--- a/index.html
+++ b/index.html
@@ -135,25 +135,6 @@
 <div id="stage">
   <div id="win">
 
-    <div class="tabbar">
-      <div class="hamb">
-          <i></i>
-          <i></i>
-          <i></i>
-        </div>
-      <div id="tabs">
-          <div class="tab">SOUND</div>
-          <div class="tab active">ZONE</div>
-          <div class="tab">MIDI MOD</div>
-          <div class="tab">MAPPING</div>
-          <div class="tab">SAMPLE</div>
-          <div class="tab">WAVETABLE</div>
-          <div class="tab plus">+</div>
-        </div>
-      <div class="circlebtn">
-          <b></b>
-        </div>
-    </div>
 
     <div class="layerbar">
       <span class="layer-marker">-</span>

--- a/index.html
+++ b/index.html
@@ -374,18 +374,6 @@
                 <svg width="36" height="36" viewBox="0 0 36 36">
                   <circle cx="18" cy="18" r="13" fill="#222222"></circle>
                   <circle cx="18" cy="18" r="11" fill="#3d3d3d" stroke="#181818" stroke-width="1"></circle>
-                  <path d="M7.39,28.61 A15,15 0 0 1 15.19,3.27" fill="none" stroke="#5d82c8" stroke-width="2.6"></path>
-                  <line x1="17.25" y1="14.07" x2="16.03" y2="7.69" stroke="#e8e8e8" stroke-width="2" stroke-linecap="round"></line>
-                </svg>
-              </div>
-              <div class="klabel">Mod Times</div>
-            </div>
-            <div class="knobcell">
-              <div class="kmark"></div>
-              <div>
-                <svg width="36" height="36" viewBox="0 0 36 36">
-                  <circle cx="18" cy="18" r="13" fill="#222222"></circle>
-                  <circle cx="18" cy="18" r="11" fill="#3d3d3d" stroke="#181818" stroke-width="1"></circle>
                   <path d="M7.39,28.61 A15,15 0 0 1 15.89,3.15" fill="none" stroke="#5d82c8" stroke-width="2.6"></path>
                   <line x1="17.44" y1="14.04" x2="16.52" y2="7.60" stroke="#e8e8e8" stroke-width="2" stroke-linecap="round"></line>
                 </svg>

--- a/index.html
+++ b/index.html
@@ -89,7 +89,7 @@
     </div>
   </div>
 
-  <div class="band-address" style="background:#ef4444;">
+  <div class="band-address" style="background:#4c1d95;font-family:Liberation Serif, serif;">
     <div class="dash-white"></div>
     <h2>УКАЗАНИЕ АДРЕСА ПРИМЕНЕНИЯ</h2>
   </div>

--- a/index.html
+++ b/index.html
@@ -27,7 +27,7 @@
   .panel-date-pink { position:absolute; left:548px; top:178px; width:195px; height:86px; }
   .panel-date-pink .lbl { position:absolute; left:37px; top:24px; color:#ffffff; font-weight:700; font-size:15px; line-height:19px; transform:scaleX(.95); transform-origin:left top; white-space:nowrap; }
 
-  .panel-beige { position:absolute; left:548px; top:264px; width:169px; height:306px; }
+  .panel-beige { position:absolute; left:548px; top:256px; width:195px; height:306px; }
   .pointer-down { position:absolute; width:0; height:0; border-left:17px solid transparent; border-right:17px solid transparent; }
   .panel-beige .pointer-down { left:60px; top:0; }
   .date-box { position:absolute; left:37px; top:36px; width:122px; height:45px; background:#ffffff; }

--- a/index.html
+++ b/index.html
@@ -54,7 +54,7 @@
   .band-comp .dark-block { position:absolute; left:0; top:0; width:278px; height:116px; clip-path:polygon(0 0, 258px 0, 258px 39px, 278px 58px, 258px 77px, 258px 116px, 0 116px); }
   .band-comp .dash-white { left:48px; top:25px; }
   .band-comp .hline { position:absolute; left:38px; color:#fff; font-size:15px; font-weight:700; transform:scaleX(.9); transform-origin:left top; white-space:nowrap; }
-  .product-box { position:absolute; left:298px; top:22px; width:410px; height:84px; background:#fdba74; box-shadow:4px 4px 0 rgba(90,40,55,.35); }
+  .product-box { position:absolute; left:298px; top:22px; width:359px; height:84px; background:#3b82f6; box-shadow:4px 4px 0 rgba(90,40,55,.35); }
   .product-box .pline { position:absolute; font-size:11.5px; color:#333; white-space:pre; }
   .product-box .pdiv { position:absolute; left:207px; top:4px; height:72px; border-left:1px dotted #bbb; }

————

What needs to be done: All lines above from the one with "left:298px; top:22px; width:359px;" to the one with "position:absolute; font-size:11.5px; color:#333;", inclusive, should be copied exactly, and no other lines.

Output for this exercise:
+  .product-box { position:absolute; left:298px; top:22px; width:359px; height:84px; background:#3b82f6; box-shadow:4px 4px 0 rgba(90,40,55,.35); }
   .product-box .pline { position:absolute; font-size:11.5px; color:#333; white-space:pre; }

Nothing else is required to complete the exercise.